I came fairly late to The Heads party. When I arrived I thought that all I was left with was to hoover up a few half empty cans and the dog-ends of some well-smoked spliffs. As I was getting more and more into the ‘psych’ scene The Heads were a band that I heard talked about in hushed tones, their mythic status making them seem almost unreal. To a novice looking for new music amidst what was becoming a increasingly rich seam of bands and labels, The Heads were something that I put on the back burner. Yet when I finally got round to hearing their stuff I realised what a fool I’d been.

I still remember to this day putting on the band’s 2000 album ‘Everyone Knows We Got Nowhere’ for the first time and from the very first chords of ‘Legavaan Satellite’ I knew! I knew that this was a very special band, one of those who you can’t quite explain…they just had the sort of sonic medicine that I needed, and I wanted more…and more.


A few acquisitions down the line and I began to realise that The Heads back catalogue wasn’t perhaps the easiest to get hold of. Like all the best drugs you had to know where to look for them, and when you did the street value was often prohibitive to all but the most dedicated addicts. And as for seeing the band live, well just forget it! It seemed unlikely that the band would ever play together again.

Then, seemingly out of the blue, came the announcement that The Heads would be playing at the Roadburn Festival in 2015, with a warm up gig in London beforehand. Sensing that this may be my only chance to see the band I grabbed a ticket (and ended up organising a family holiday around the London gig) and saw for myself what all the fuss was about. I hardly remember that gig, so blown away was I with the band that the whole evening just passed with a blur of excitement. But at least I had seen them.

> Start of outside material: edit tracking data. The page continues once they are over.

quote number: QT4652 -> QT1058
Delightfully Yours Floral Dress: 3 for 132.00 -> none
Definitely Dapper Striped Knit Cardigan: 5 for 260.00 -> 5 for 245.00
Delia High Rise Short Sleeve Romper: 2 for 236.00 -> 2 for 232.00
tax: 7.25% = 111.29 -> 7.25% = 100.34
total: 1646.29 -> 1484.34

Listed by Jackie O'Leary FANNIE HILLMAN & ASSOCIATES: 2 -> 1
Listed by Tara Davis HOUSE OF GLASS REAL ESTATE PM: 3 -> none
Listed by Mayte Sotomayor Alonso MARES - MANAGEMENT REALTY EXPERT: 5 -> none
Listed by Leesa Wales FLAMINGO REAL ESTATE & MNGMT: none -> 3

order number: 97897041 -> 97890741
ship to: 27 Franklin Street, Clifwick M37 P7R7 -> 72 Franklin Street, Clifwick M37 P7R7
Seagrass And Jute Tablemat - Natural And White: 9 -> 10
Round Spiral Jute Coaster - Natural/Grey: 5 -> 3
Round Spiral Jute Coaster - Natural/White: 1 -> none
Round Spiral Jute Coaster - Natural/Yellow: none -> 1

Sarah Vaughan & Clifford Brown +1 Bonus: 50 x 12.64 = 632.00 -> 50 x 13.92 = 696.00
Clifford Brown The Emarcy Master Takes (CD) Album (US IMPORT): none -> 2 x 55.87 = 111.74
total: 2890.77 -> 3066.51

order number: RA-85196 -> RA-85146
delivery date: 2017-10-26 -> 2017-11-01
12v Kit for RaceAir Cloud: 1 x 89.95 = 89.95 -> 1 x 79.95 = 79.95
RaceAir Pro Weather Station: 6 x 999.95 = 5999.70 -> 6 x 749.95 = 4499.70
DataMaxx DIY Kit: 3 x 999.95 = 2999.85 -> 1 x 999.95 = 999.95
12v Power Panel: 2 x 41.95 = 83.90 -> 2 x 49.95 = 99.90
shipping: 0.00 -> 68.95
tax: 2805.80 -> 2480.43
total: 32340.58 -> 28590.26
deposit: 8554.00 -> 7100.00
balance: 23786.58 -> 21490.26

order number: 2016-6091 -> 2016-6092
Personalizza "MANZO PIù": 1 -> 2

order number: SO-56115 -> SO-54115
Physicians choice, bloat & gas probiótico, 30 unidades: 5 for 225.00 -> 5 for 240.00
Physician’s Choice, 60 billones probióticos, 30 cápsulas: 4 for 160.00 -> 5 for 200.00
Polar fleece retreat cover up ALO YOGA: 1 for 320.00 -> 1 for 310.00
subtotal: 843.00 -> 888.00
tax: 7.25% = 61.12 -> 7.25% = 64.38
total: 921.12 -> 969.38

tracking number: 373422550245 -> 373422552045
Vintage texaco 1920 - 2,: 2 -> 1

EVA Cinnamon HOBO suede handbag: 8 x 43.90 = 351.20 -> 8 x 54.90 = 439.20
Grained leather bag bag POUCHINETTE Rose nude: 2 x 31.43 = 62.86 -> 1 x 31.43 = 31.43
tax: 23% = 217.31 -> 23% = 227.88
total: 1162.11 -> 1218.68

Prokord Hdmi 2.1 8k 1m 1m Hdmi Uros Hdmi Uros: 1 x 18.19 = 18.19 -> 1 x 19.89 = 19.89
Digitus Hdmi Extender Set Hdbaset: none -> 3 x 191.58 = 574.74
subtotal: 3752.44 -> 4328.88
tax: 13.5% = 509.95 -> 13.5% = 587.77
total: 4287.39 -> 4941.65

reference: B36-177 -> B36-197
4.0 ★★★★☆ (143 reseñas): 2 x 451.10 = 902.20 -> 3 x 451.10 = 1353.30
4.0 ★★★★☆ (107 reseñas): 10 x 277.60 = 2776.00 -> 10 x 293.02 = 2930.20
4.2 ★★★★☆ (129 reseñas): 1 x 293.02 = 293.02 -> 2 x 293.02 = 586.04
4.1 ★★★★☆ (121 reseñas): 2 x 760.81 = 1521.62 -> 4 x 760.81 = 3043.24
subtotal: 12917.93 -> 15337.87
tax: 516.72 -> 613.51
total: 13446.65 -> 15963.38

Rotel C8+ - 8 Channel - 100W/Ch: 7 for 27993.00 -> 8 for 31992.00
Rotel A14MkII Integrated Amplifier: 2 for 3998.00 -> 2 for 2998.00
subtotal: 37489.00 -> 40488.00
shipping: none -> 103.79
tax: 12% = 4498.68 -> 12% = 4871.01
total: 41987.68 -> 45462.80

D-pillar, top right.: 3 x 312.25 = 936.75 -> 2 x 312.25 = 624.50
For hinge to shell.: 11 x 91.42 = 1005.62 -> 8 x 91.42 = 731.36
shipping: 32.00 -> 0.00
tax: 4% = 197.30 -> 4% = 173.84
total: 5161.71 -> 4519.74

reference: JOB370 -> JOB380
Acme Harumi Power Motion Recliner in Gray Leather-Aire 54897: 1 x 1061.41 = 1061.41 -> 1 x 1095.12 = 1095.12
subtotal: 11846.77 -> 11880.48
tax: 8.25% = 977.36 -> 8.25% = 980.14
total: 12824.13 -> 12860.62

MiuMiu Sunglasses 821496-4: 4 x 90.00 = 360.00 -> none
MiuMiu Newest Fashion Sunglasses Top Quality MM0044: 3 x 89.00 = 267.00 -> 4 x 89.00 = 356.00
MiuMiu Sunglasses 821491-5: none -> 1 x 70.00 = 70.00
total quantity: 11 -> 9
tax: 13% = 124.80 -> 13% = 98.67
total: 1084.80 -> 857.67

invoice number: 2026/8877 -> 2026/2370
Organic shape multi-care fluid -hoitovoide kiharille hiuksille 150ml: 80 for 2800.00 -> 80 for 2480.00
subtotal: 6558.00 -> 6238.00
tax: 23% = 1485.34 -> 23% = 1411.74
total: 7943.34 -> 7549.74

Has the story ended there I would have been happy, but then came the announcement that The Heads would play the Cardinal Fuzz stage of the Liverpool PsychFest (from which the photos in this piece are taken). Seeing the band again helped me to really appreciate what a special live proposition they are as they delivered what for me was THE performance of the festival; a set that had me lost in the music like very few I had ever witnessed. The sheer power and relentlessness of this band was on full display that night and I went away feeling sonically pummelled and absolutely ecstatic.


Which kind of brings me up to date, and an amazing third gig just a year after seeing the first. The Heads were back again with two gigs around the ATP festival, and with a release of a live double album from the band’s set at Roadburn in 2015. Seeing The Heads yet again, this time really close up, helped me understand that this really is a foursome who are far more than the sum of their parts. When they get together some sort of sonic alchemy ensues, a total force of nature which just pins you up against an imaginary wall and rips your face off.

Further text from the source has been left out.